Appeals from the United States Court of International Trade in consolidated case Nos. 08-CV-0324, 08-CV-0329, and 08-CV-0370, Judge Timothy C. Stanceu.
The opinion of the court was delivered by: Moore, Circuit Judge.
Before DYK, MOORE, and O'MALLEY, Circuit Judges.
Appellants JTEKT Corporation and Koyo Corporation of U.S.A. (JTEKT, collectively), and NTN Corporation, NTN Bearing Corporation of America, American NTN Bearing Manufacturing Corporation, NTN-Driveshaft, Inc., NTN Bower Corporation, and NTN-BCA Corporation (NTN, collectively) appeal the final judgment in JTEKT Corp. v. United States, 717 F. Supp. 2d 1322 (Ct. Int'l Trade 2010) sustaining the final results of the United States Department of Commerce's (Commerce) eighteenth administrative review of ball bearings from Japan. See Ball Bearings and Parts Thereof From France, Germany, Italy, Japan, and the United Kingdom, 73 Fed. Reg. 52,823 (Dep't of Commerce Sept. 11, 2008). Because Commerce failed to adequately explain why it continues to use zeroing in Administrative Reviews while discontinuing the practice in investigations, we vacate and remand. In this remand, Commerce need not reconsider its model match methodology because we explicitly affirmed its use of the sum of the deviations approach in SKF USA, Inc. v. United States, 537 F.3d 1373, 1380 (Fed. Cir. 2008). Further, we find no error in the method that Commerce used to break ties as a part of its model match method.
In order to determine an antidumping margin, Commerce must compare sales in the exporter's home market (foreign like product sales) with sales in the United States. 19 U.S.C. § 1677(16). Ideally, Commerce would match sales of identical merchandise. Because this is not always possible, the statute allows Commerce to consider sales of similar merchandise. Id. § 1677(16)(B), (C).

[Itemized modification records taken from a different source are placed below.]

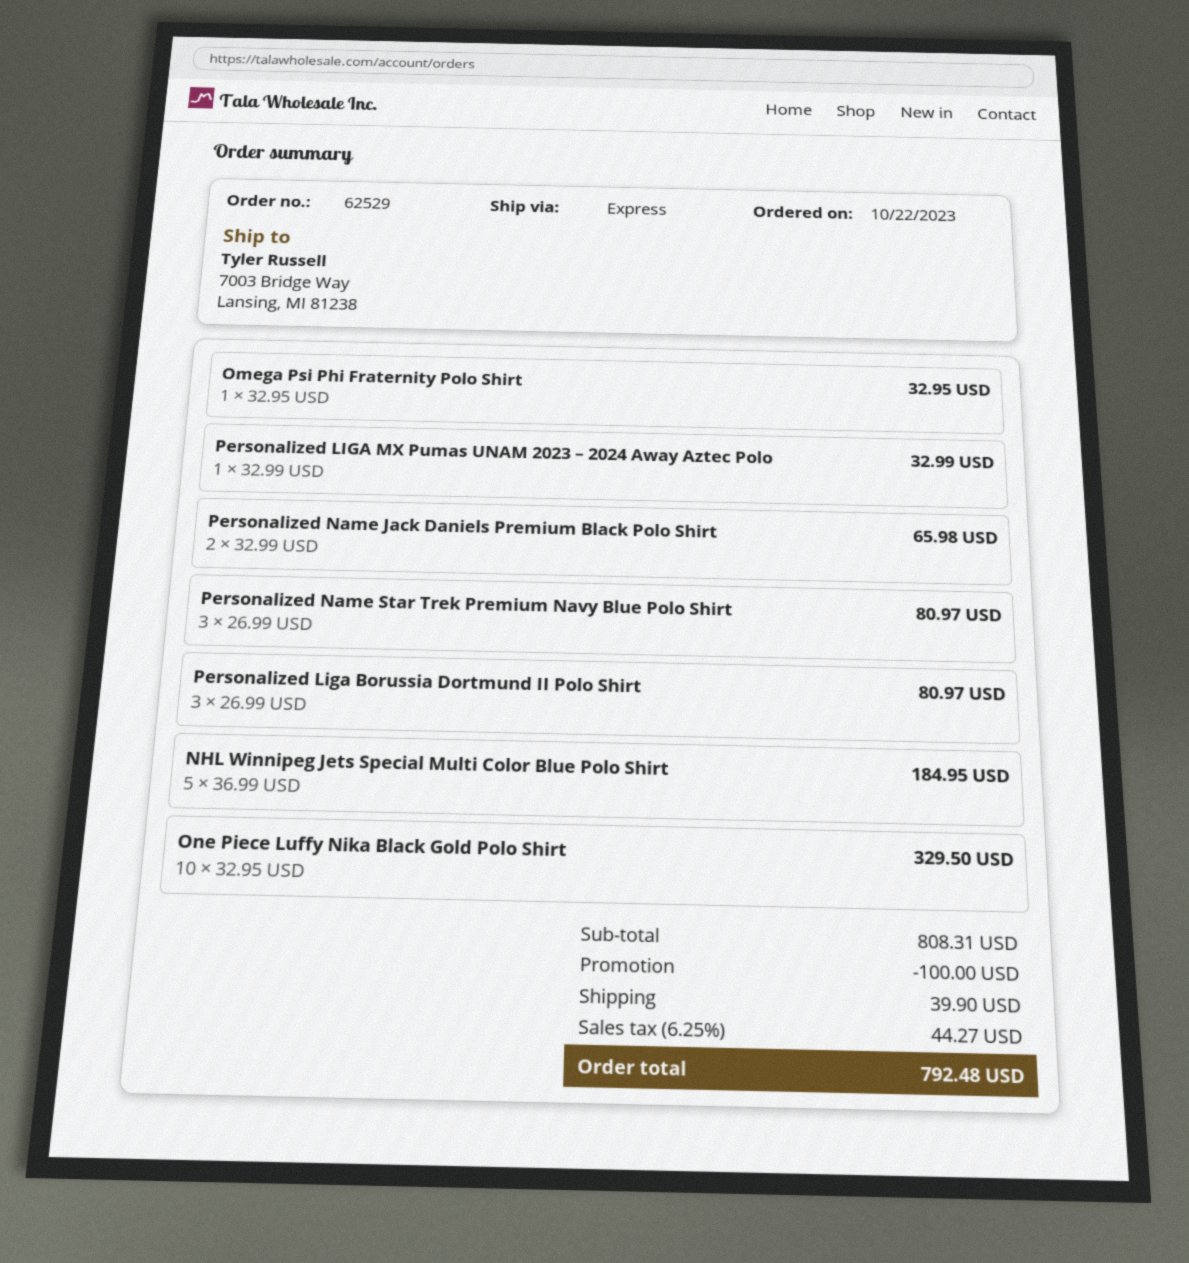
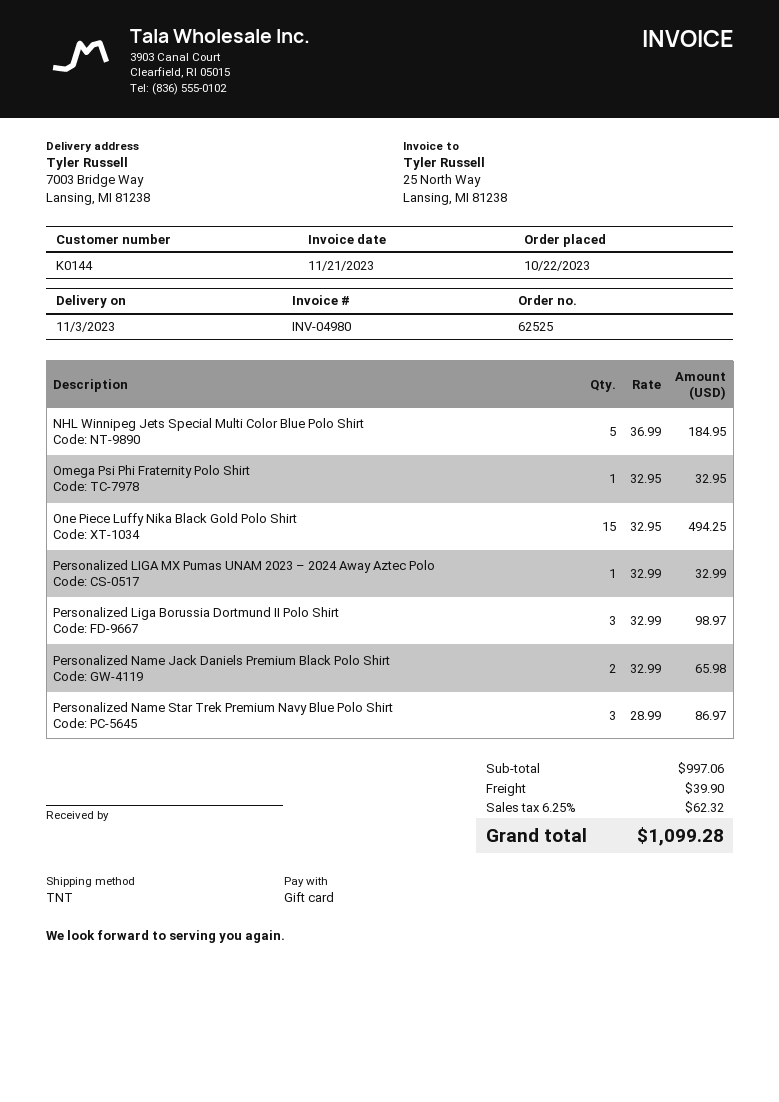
order number: 62529 -> 62525
shipping method: express -> TNT
Personalized Name Star Trek Premium Navy Blue Polo Shirt: 3 x 26.99 = 80.97 -> 3 x 28.99 = 86.97
Personalized Liga Borussia Dortmund II Polo Shirt: 3 x 26.99 = 80.97 -> 3 x 32.99 = 98.97
One Piece Luffy Nika Black Gold Polo Shirt: 10 x 32.95 = 329.50 -> 15 x 32.95 = 494.25
subtotal: 808.31 -> 997.06
discount: 100.00 -> none
tax: 6.25% = 44.27 -> 6.25% = 62.32
total: 792.48 -> 1099.28

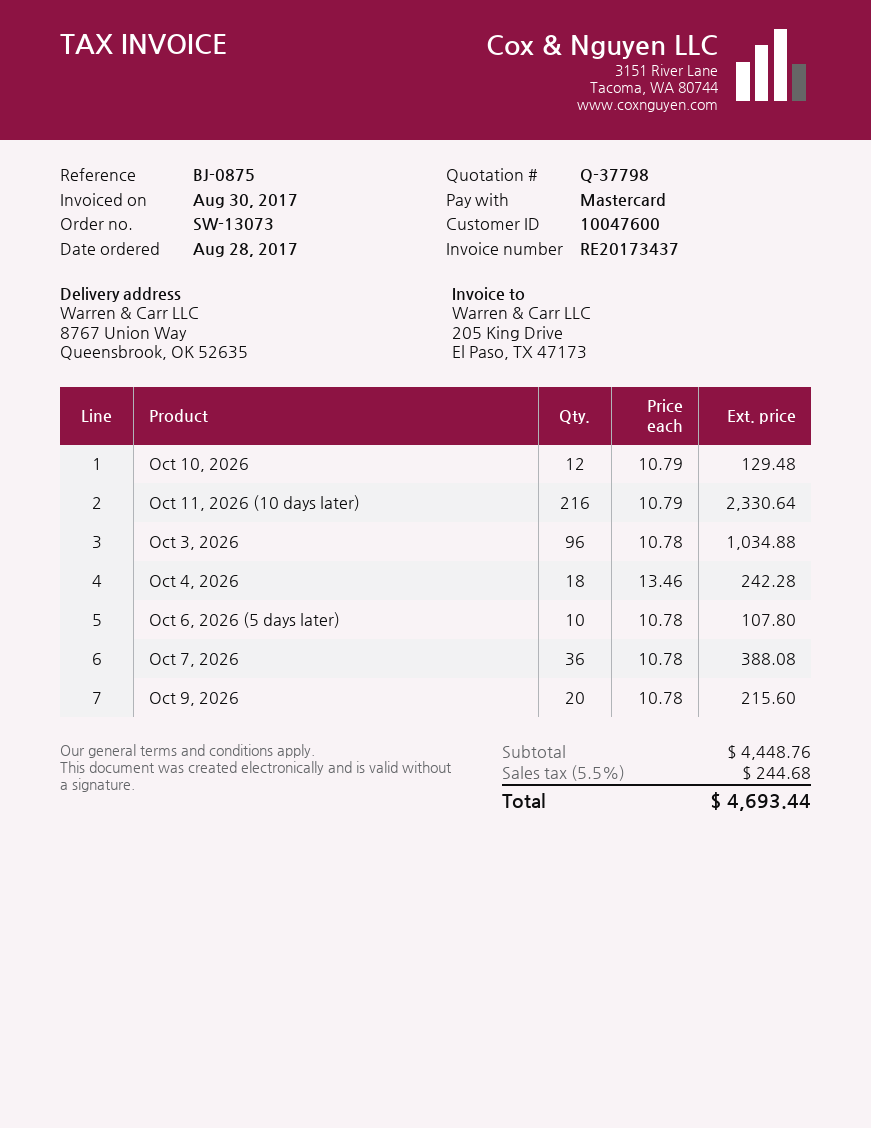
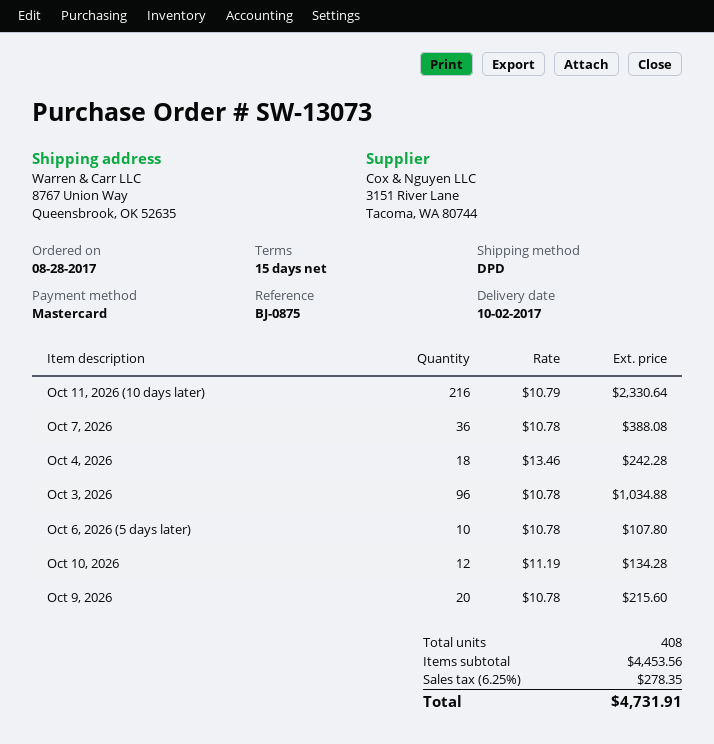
Oct 10, 2026: 12 x 10.79 = 129.48 -> 12 x 11.19 = 134.28
subtotal: 4448.76 -> 4453.56
tax: 5.5% = 244.68 -> 6.25% = 278.35
total: 4693.44 -> 4731.91

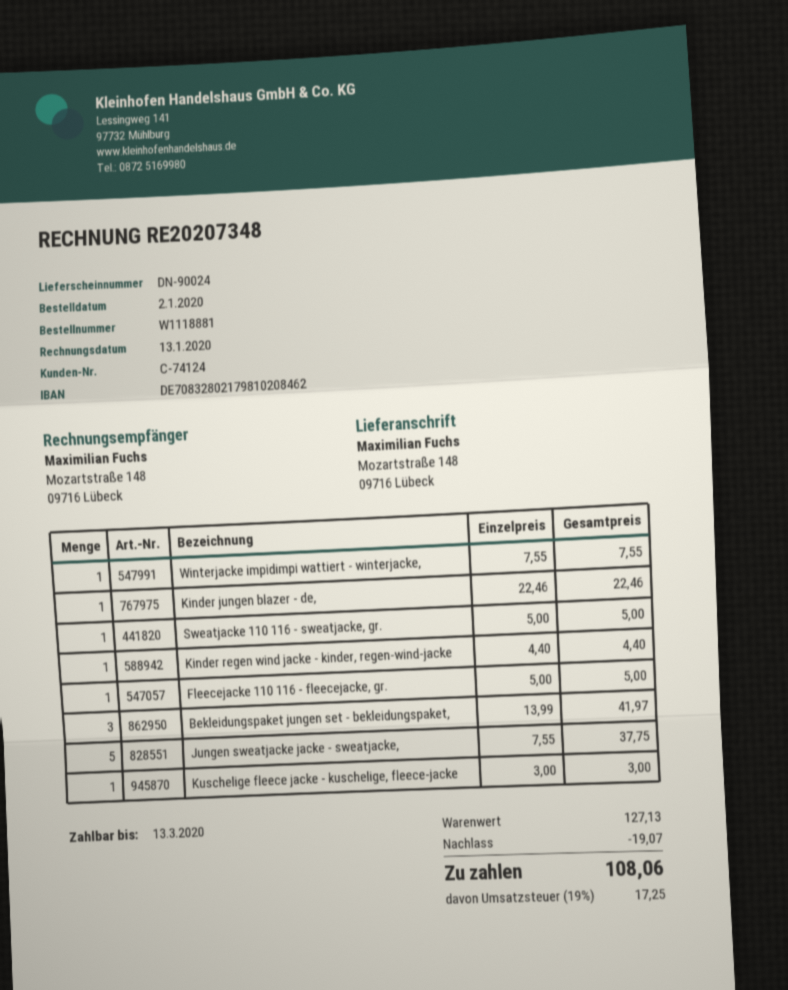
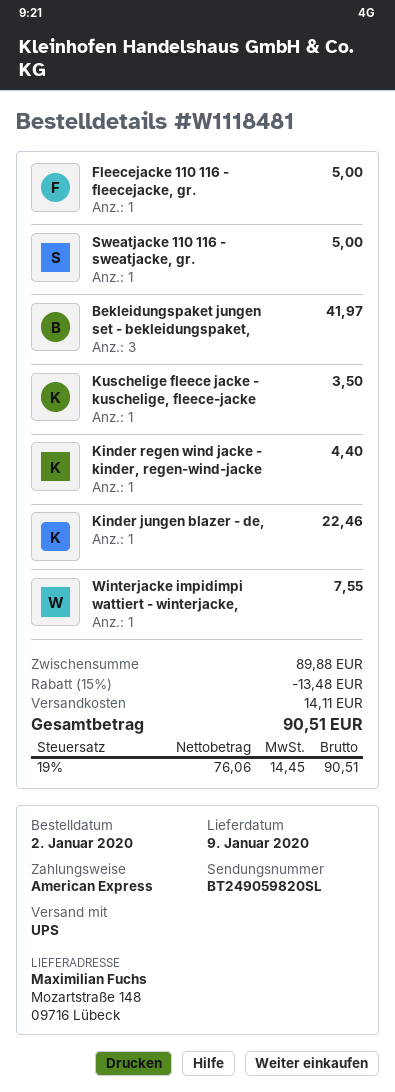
order number: W1118881 -> W1118481
Jungen sweatjacke jacke - sweatjacke,: 5 for 37.75 -> none
Kuschelige fleece jacke - kuschelige, fleece-jacke: 1 for 3.00 -> 1 for 3.50
subtotal: 127.13 -> 89.88
discount: 19.07 -> 13.48
shipping: none -> 14.11
tax: 19% = 17.25 -> 19% = 14.45
total: 108.06 -> 90.51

The merchandise in this case is ball bearings. The dispute centers on the method Commerce used to determine what constitutes similar merchandise. In its first fourteen reviews of ball bearings, Commerce used the family model match methodology. Under this methodology, Commerce considered sales of products in the exporter's home market that had the same physical characteristics as the United States sale. Commerce considered eight characteristics: load direction, bearing design, number of rows of rolling elements, precision rating, inner diameter, outer diameter, width, and load rating. Any bearing that shared these eight characteristics with the merchandise sold in the United States was considered part of the family of merchandise. Commerce then averaged the prices of the family of bearings for its dumping calculations.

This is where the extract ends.